[Data]
((

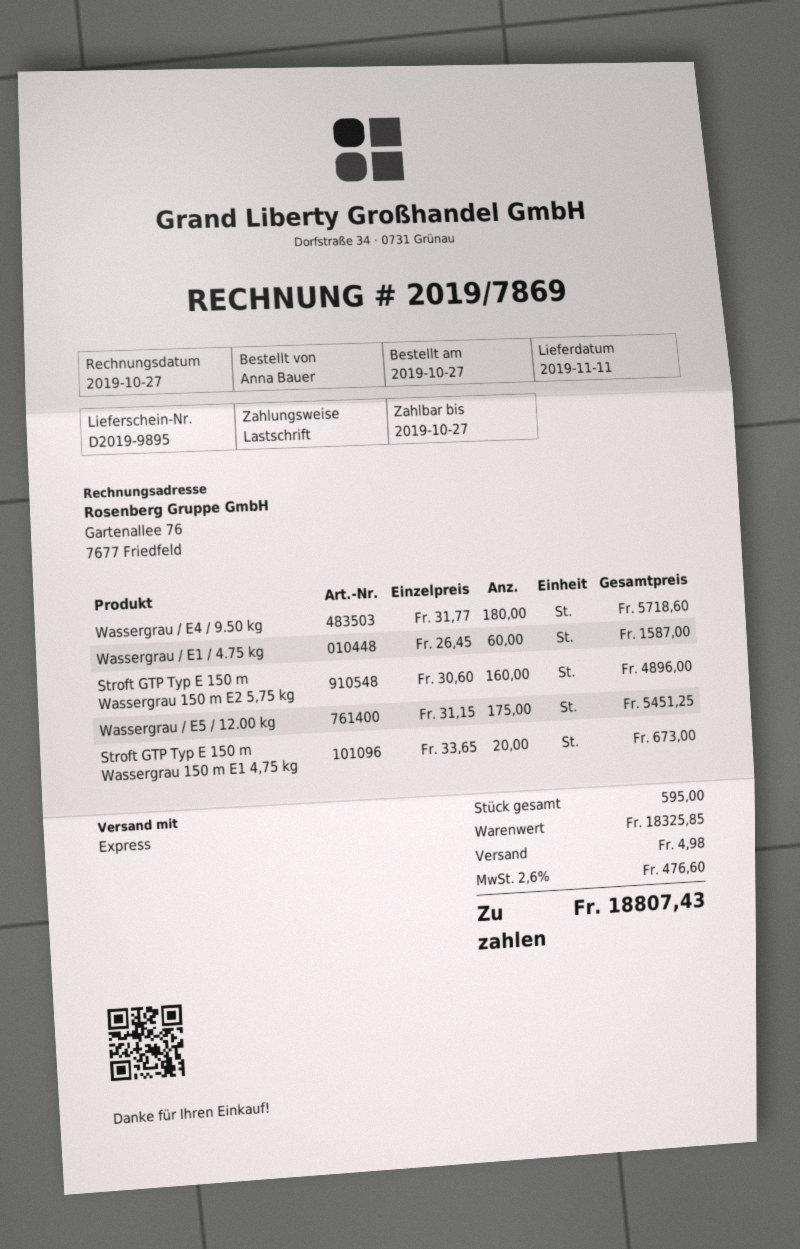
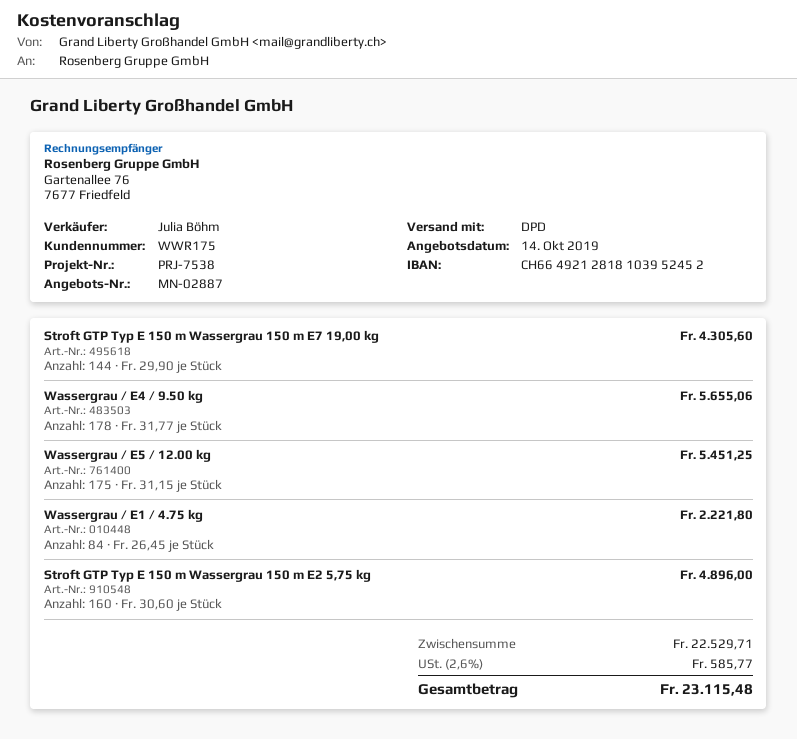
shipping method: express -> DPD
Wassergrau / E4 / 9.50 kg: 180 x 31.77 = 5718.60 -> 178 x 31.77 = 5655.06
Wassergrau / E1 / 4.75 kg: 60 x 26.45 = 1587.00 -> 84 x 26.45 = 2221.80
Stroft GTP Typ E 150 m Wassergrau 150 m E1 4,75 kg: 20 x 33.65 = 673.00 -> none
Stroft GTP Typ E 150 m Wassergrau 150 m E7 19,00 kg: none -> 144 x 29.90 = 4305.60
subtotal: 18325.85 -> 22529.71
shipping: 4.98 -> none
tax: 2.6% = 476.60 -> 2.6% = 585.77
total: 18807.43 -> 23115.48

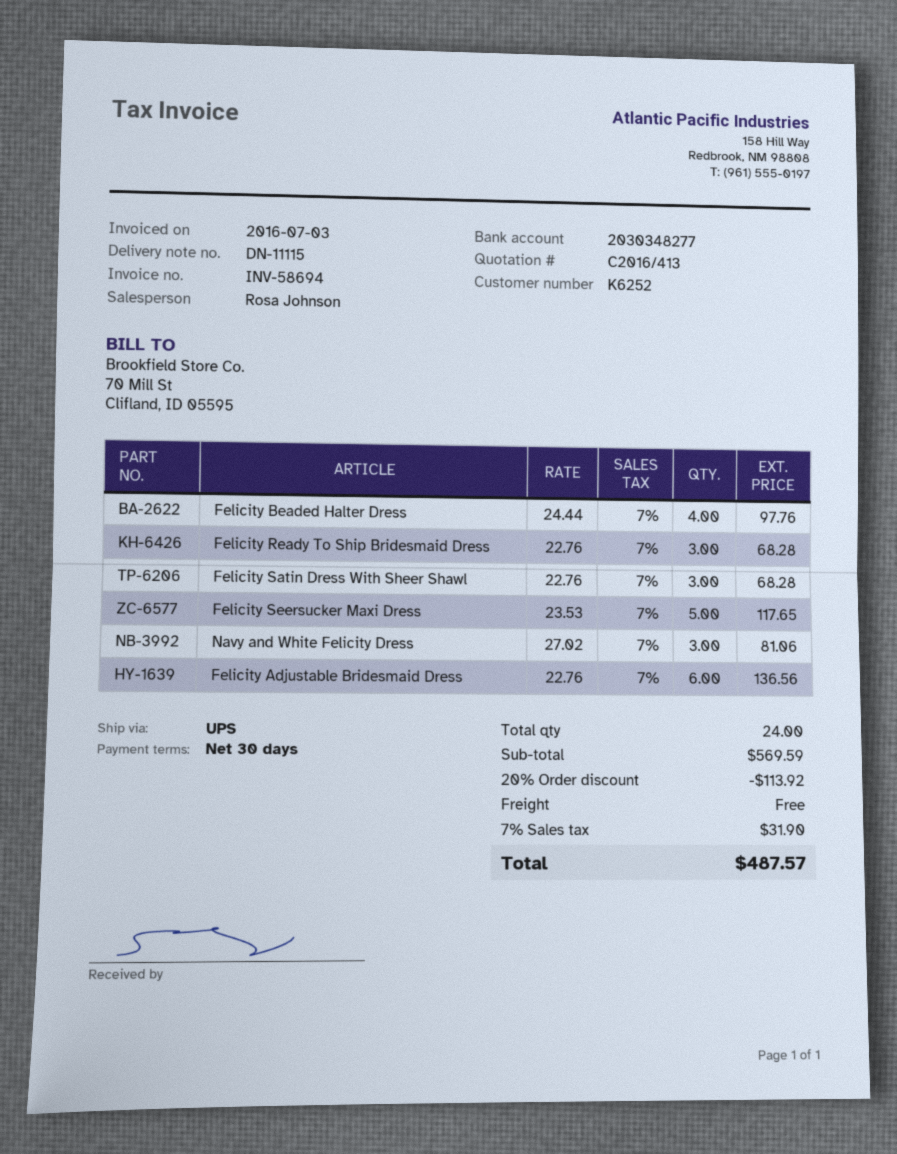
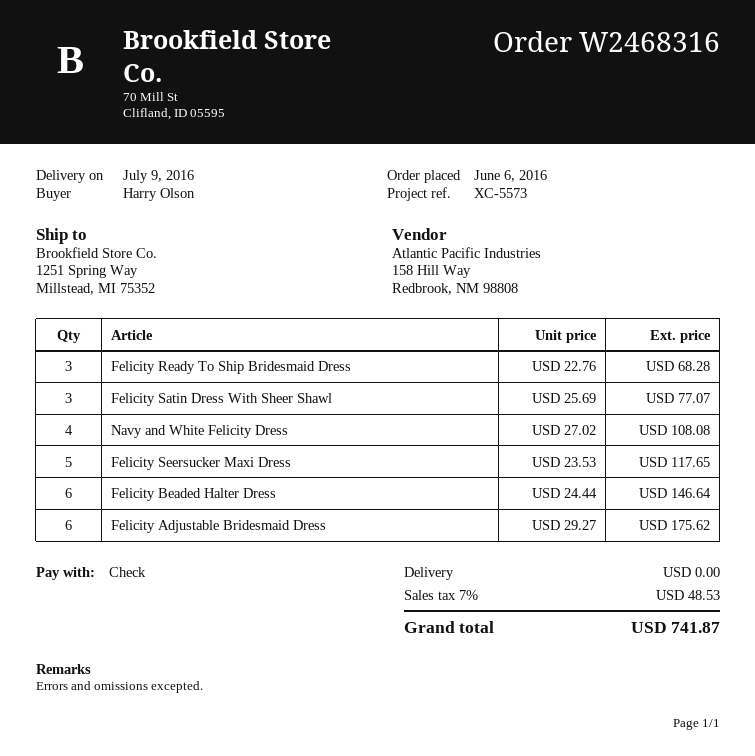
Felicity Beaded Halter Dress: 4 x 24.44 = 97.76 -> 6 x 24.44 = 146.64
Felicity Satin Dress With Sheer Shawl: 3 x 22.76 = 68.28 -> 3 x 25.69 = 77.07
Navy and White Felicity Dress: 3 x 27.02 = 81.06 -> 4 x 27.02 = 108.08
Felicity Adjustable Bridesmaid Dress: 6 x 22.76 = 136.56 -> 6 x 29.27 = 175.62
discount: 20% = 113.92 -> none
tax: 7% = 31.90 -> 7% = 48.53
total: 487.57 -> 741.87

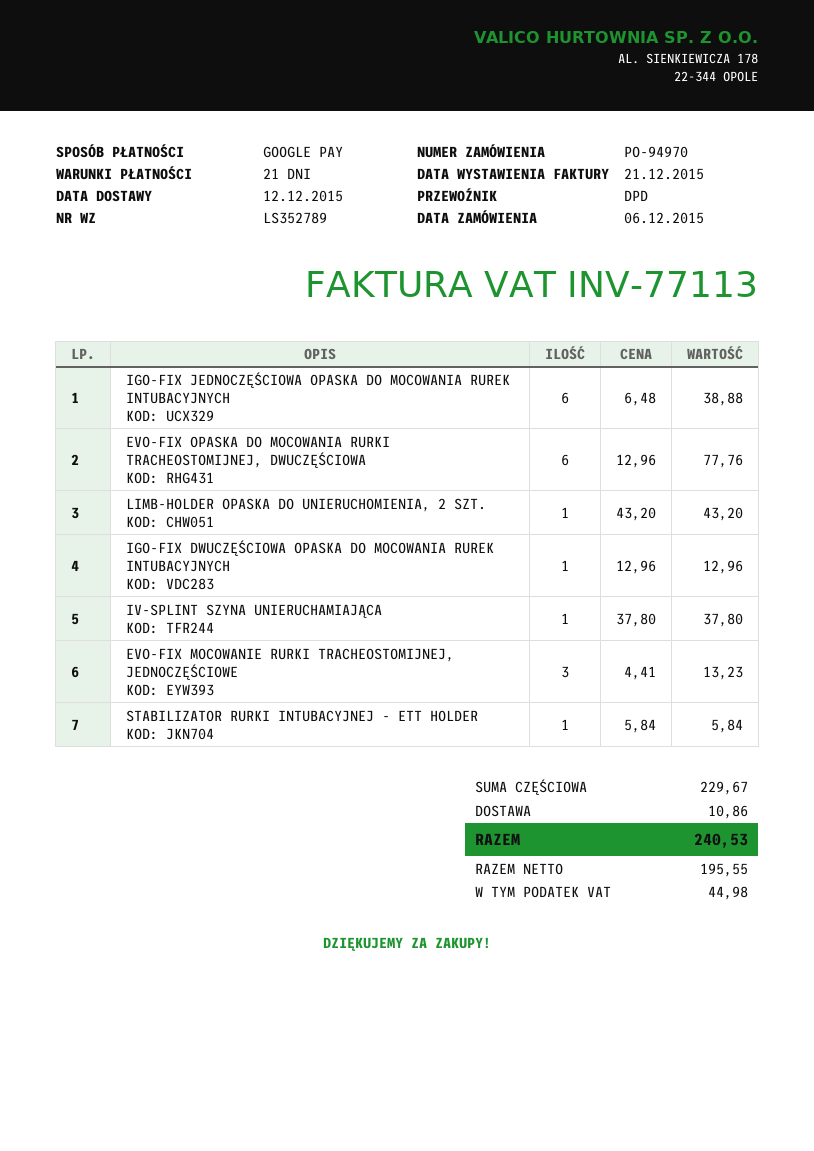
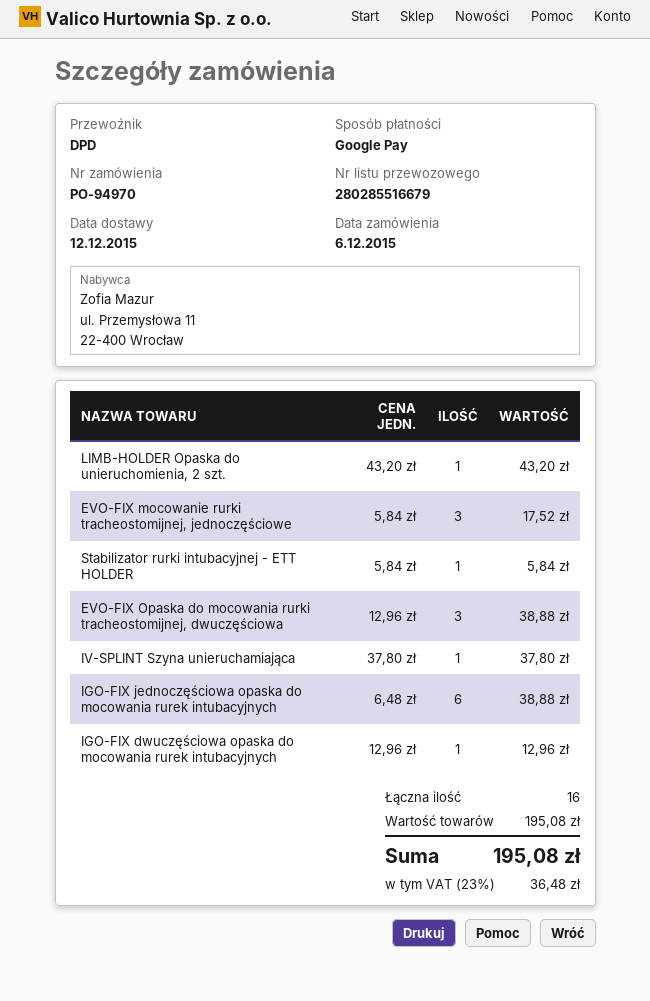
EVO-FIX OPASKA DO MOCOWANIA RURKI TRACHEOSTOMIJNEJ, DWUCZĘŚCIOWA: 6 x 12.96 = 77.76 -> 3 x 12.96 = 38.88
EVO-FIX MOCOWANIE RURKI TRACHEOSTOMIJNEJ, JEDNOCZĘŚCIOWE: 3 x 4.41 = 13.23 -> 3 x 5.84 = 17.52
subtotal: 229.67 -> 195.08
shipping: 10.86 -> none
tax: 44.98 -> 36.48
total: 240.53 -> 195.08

))
((

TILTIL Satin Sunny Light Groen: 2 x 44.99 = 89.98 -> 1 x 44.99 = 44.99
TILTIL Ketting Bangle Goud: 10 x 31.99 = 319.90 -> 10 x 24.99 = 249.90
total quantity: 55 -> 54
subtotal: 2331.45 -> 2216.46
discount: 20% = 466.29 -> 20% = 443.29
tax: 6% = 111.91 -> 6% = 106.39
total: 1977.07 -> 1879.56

))
((

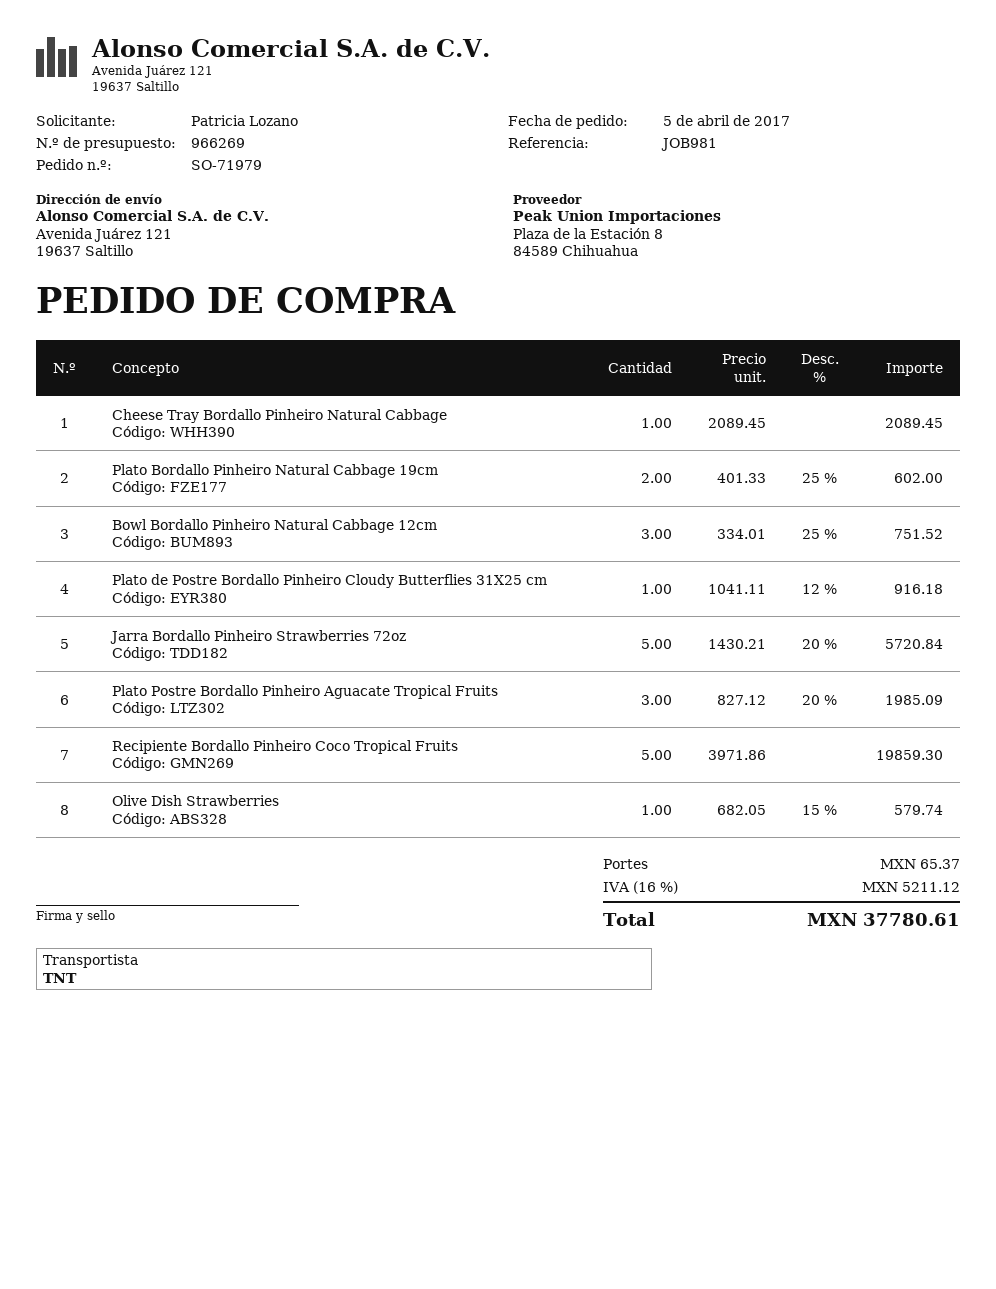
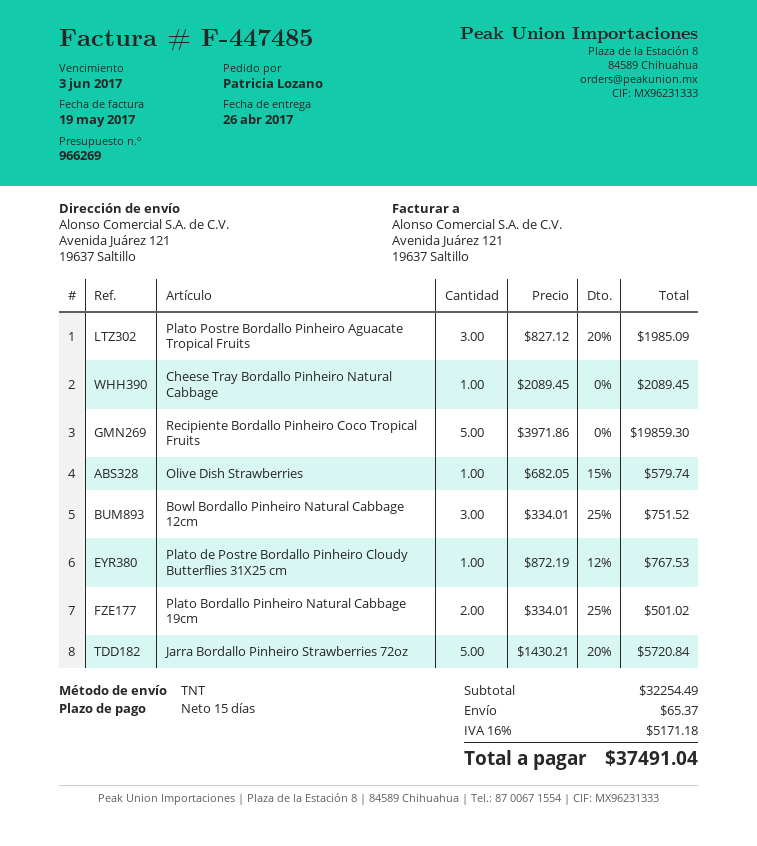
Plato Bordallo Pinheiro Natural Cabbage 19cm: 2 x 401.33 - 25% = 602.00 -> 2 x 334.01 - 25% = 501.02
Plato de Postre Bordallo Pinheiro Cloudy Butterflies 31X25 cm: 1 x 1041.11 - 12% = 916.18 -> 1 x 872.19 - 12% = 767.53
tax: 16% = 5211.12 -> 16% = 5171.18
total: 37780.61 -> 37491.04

))

What you give back must be the stretch above, starting at the line with "shipping method: express -> DPD" and ending at the line with "Stroft GTP Typ E 150 m Wassergrau 150 m E1", copied exactly.

shipping method: express -> DPD
Wassergrau / E4 / 9.50 kg: 180 x 31.77 = 5718.60 -> 178 x 31.77 = 5655.06
Wassergrau / E1 / 4.75 kg: 60 x 26.45 = 1587.00 -> 84 x 26.45 = 2221.80
Stroft GTP Typ E 150 m Wassergrau 150 m E1 4,75 kg: 20 x 33.65 = 673.00 -> none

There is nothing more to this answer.